Safety & Interactions

No human safety data exist for supplemental or therapeutic administration of 3-epi-25(OH)D3, as it has never been developed as a clinical or nutritional product; all safety inferences are derived from its chemical classification and analytical-grade material safety data sheets. Commercial research-grade powder carries hazard classifications including acute oral, dermal, and inhalation toxicity (H301+H311, H330) and specific target organ toxicity via repeated oral exposure (H372), consistent with the known toxicological profile of vitamin D metabolite analogs at high doses, though these designations reflect laboratory handling scenarios rather than physiological supplementation.
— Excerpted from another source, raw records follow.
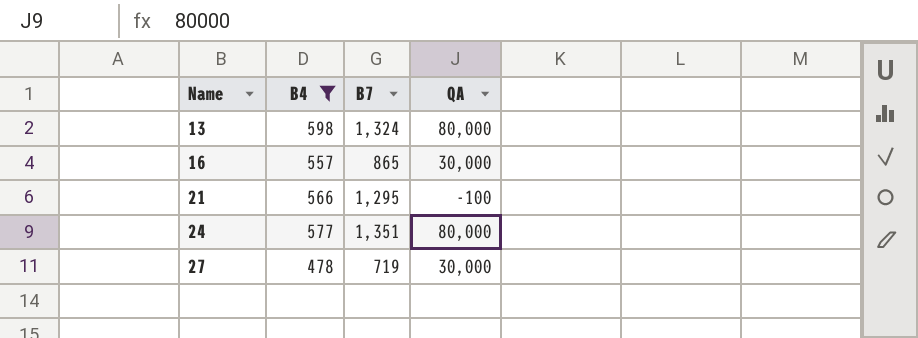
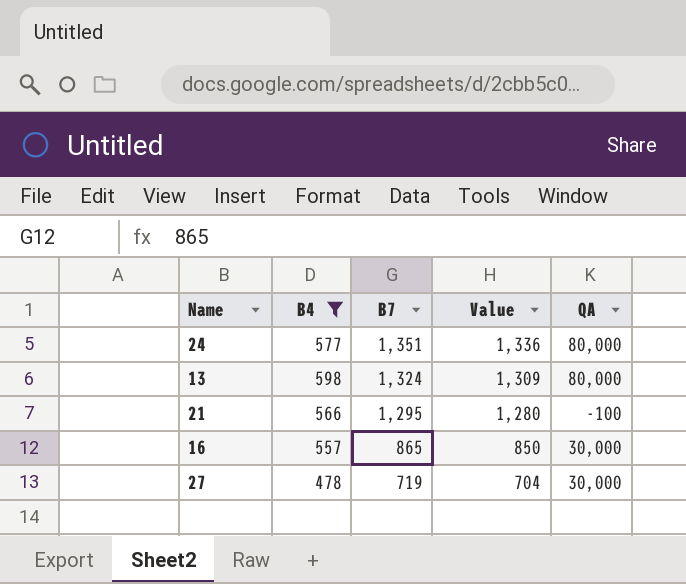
row order: Name ascending -> B7 descending
column Value | formula: none -> [B7] - 15

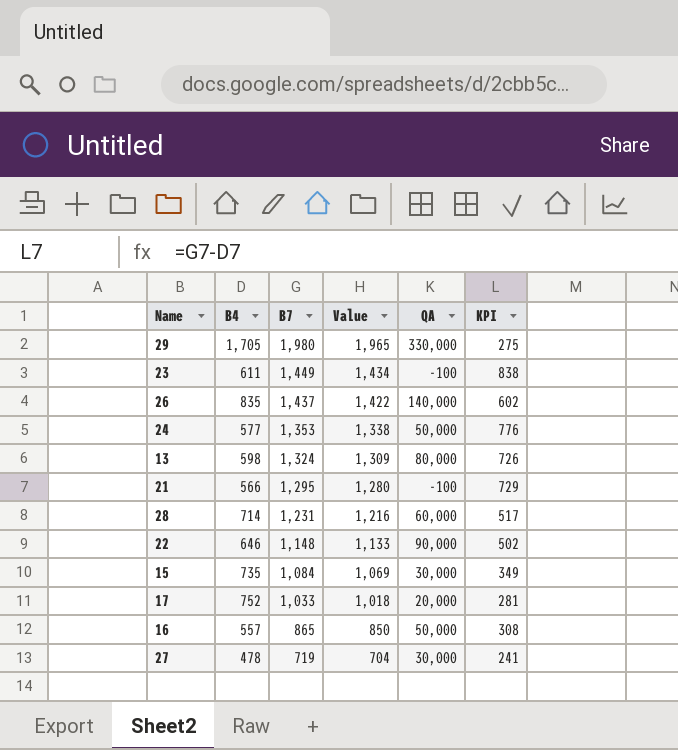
filter: B4 <= 598 -> none
column KPI | formula: none -> [B7] - [B4]
24 | B7: 1,351 -> 1,353
24 | Value: 1,336 -> 1,338
24 | QA: 80,000 -> 50,000
16 | QA: 30,000 -> 50,000

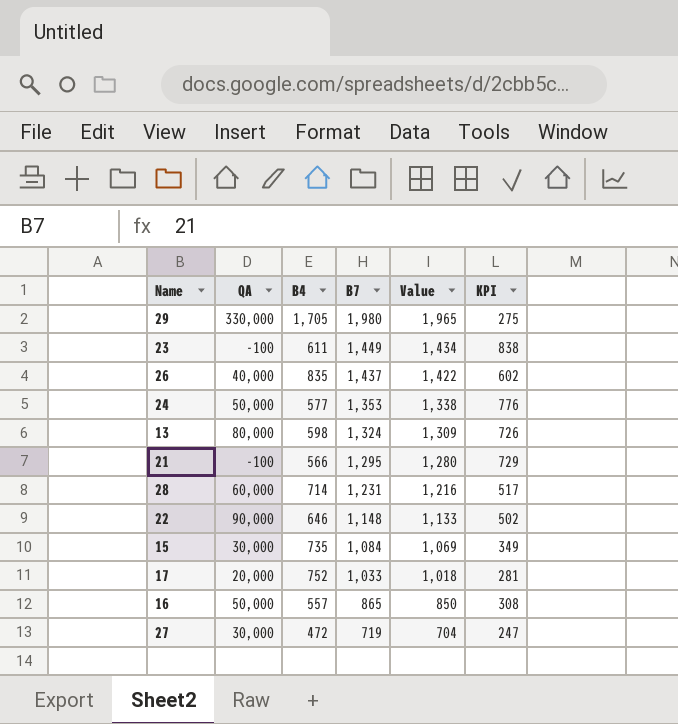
column QA | position: 5 -> 2
26 | QA: 140,000 -> 40,000
27 | B4: 478 -> 472
27 | KPI: 241 -> 247

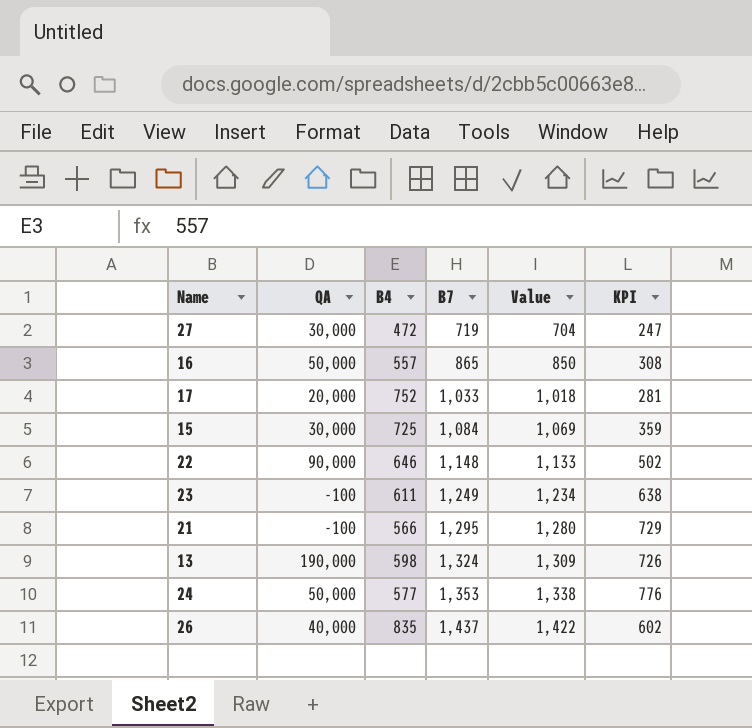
row order: B7 descending -> B7 ascending
row 29: 330,000 | 1,705 | 1,980 | 1,965 | 275 -> none
row 28: 60,000 | 714 | 1,231 | 1,216 | 517 -> none
15 | B4: 735 -> 725
15 | KPI: 349 -> 359
23 | B7: 1,449 -> 1,249
23 | Value: 1,434 -> 1,234
23 | KPI: 838 -> 638
13 | QA: 80,000 -> 190,000

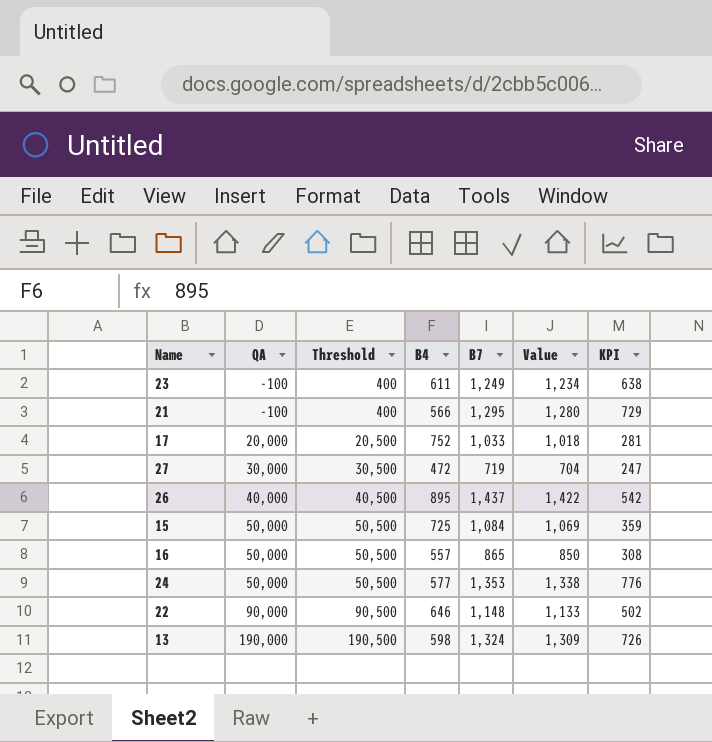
row order: B7 ascending -> QA ascending
column Threshold | formula: none -> [QA] + 500
26 | B4: 835 -> 895
26 | KPI: 602 -> 542
15 | QA: 30,000 -> 50,000

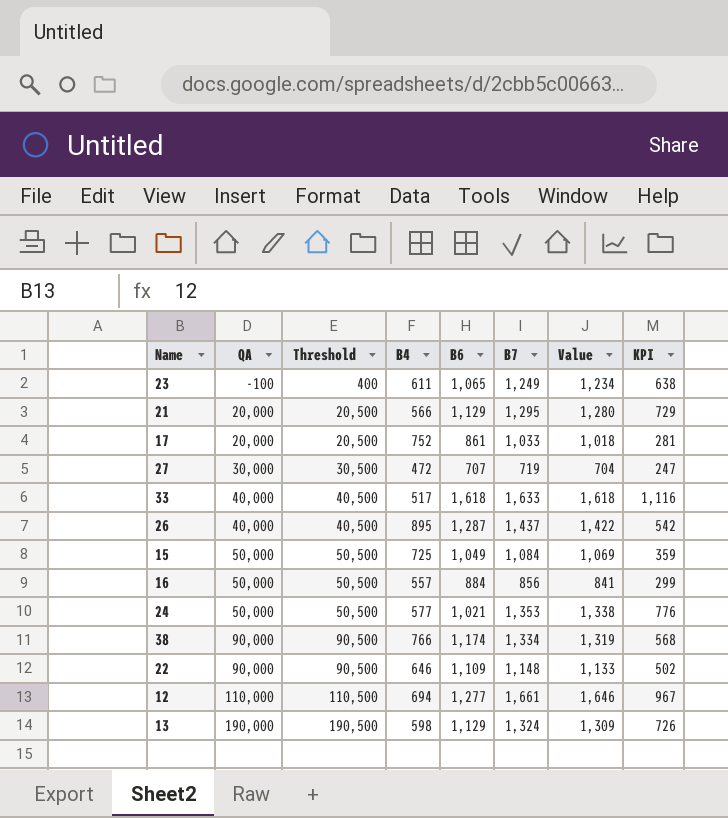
column B6 | position: none -> 5
21 | QA: -100 -> 20,000
21 | Threshold: 400 -> 20,500
row 33: none -> 40,000 | 40,500 | 517 | 1,618 | 1,633 | 1,618 | 1,116
16 | B7: 865 -> 856
16 | Value: 850 -> 841
16 | KPI: 308 -> 299
row 38: none -> 90,000 | 90,500 | 766 | 1,174 | 1,334 | 1,319 | 568
row 12: none -> 110,000 | 110,500 | 694 | 1,277 | 1,661 | 1,646 | 967

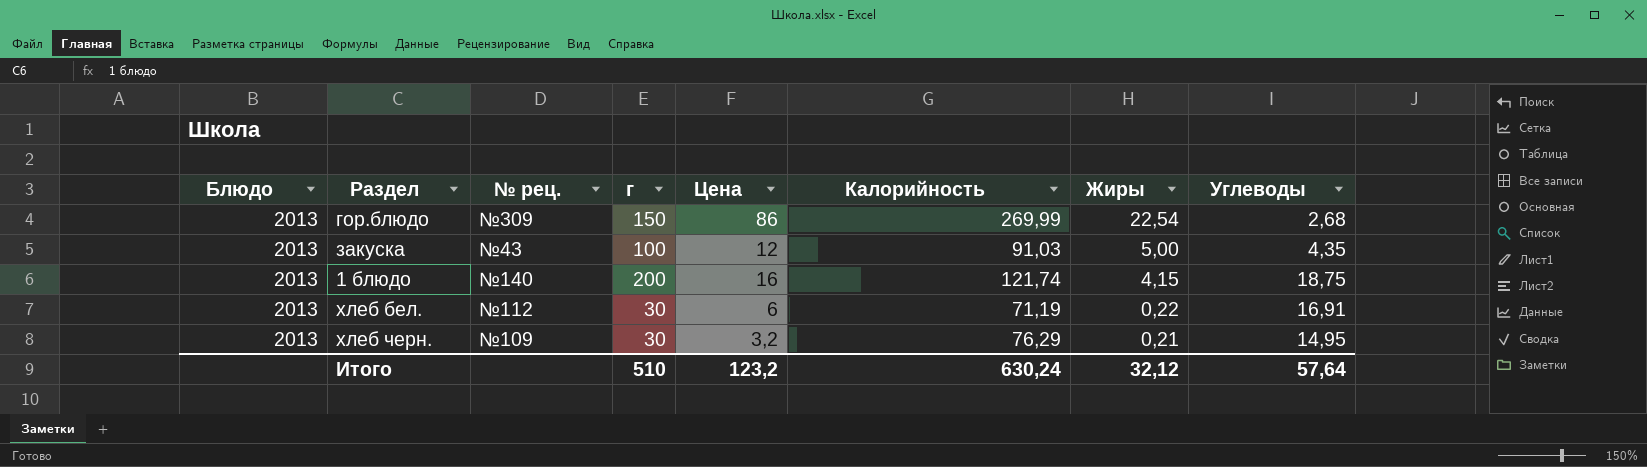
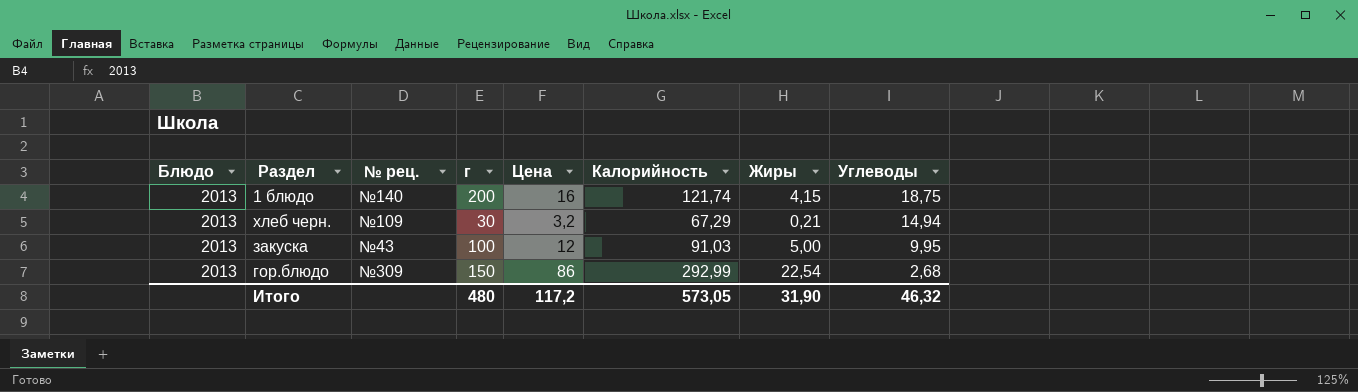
row order: Жиры descending -> Углеводы descending
row хлеб бел.: 2013 | №112 | 30 | 6 | 71,19 | 0,22 | 16,91 -> none
хлеб черн. | Калорийность: 76,29 -> 67,29
хлеб черн. | Углеводы: 14,95 -> 14,94
закуска | Углеводы: 4,35 -> 9,95
гор.блюдо | Калорийность: 269,99 -> 292,99
Итого | г: 510 -> 480
Итого | Цена: 123,2 -> 117,2
Итого | Калорийность: 630,24 -> 573,05
Итого | Жиры: 32,12 -> 31,90
Итого | Углеводы: 57,64 -> 46,32

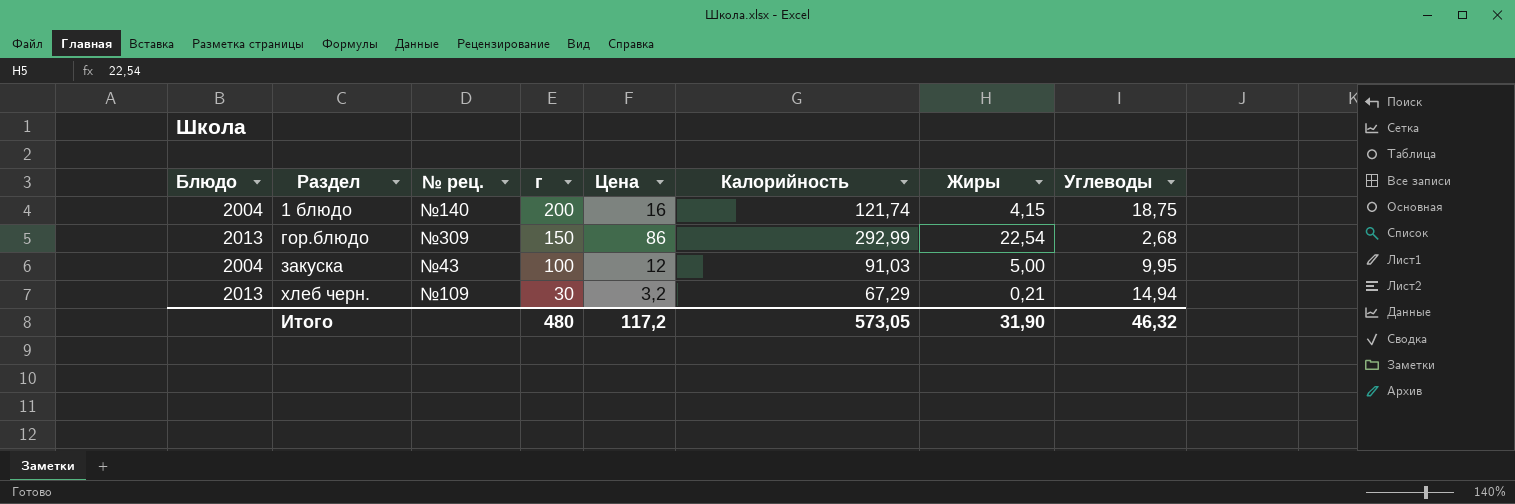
row order: Углеводы descending -> Раздел ascending
1 блюдо | Блюдо: 2013 -> 2004
закуска | Блюдо: 2013 -> 2004

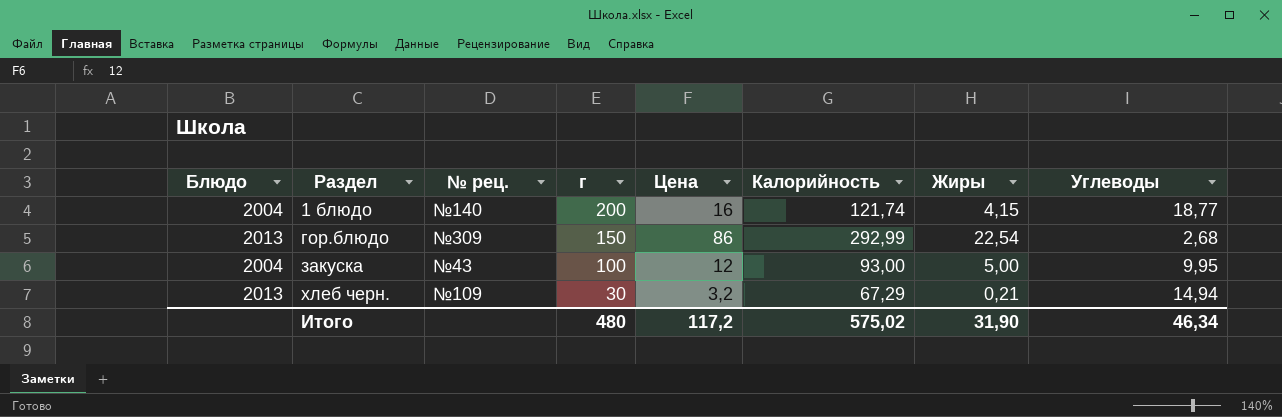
1 блюдо | Углеводы: 18,75 -> 18,77
закуска | Калорийность: 91,03 -> 93,00
Итого | Калорийность: 573,05 -> 575,02
Итого | Углеводы: 46,32 -> 46,34

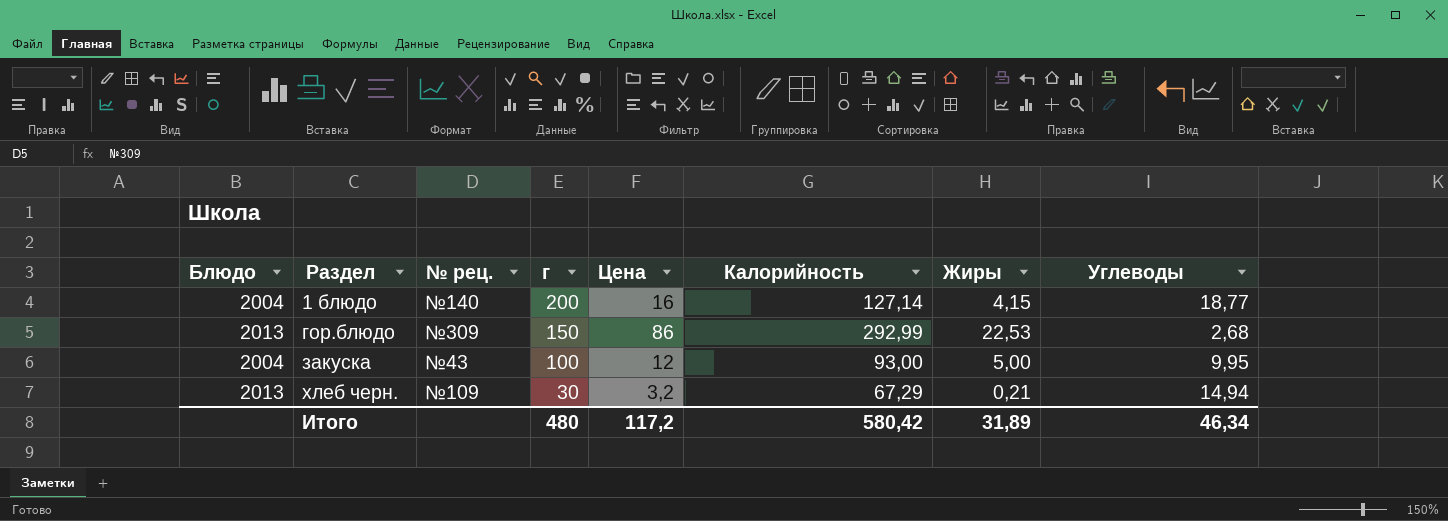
1 блюдо | Калорийность: 121,74 -> 127,14
гор.блюдо | Жиры: 22,54 -> 22,53
Итого | Калорийность: 575,02 -> 580,42
Итого | Жиры: 31,90 -> 31,89

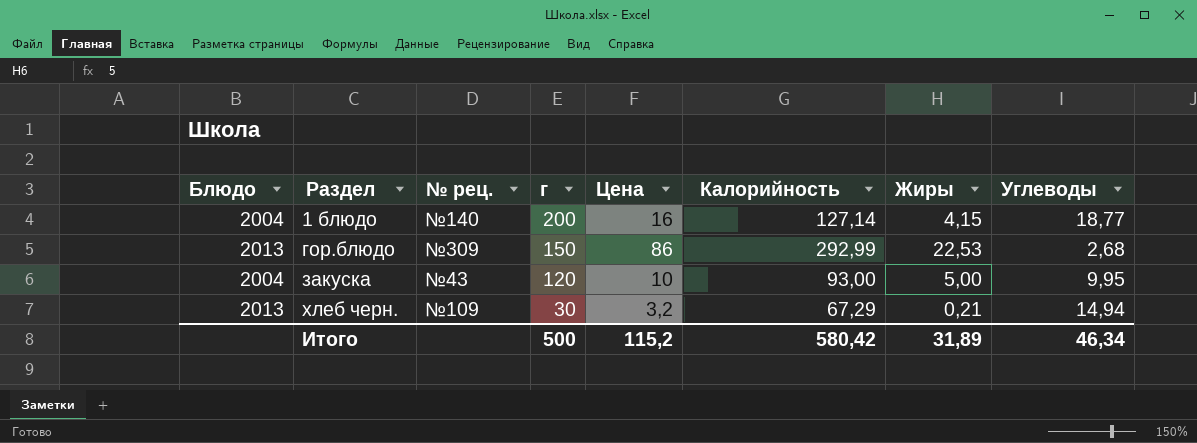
закуска | г: 100 -> 120
закуска | Цена: 12 -> 10
Итого | г: 480 -> 500
Итого | Цена: 117,2 -> 115,2

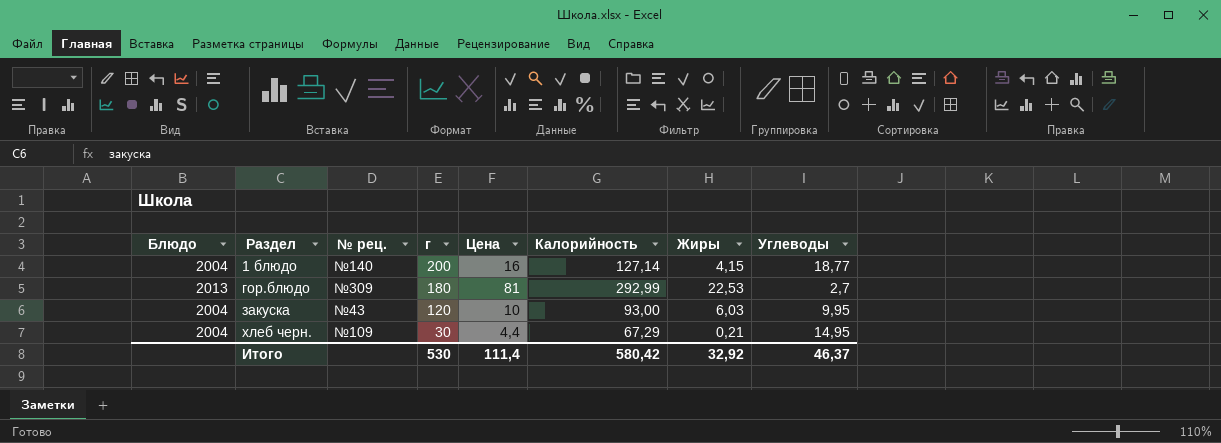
гор.блюдо | г: 150 -> 180
гор.блюдо | Цена: 86 -> 81
гор.блюдо | Углеводы: 2,68 -> 2,7
закуска | Жиры: 5,00 -> 6,03
хлеб черн. | Блюдо: 2013 -> 2004
хлеб черн. | Цена: 3,2 -> 4,4
хлеб черн. | Углеводы: 14,94 -> 14,95
Итого | г: 500 -> 530
Итого | Цена: 115,2 -> 111,4
Итого | Жиры: 31,89 -> 32,92
Итого | Углеводы: 46,34 -> 46,37

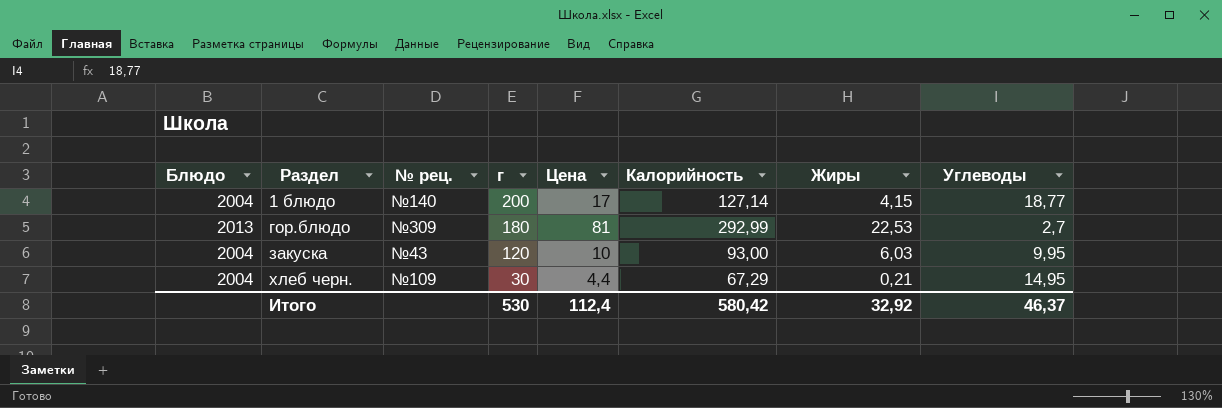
1 блюдо | Цена: 16 -> 17
Итого | Цена: 111,4 -> 112,4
No drug interactions, contraindications, or reproductive safety data have been reported, as the compound has not entered clinical pharmacology studies; however, given that it shares structural similarity with 25(OH)D3 and may partially engage VDR or DBP pathways, theoretical risks of vitamin D toxicity syndrome (hypercalcemia, hypercalciuria, nephrocalcinosis) at supraphysiological doses cannot be excluded. Until human pharmacokinetic, dose-escalation, and safety studies are conducted, no safe supplemental dose can be defined, and use outside of controlled research settings is not supported by any regulatory body.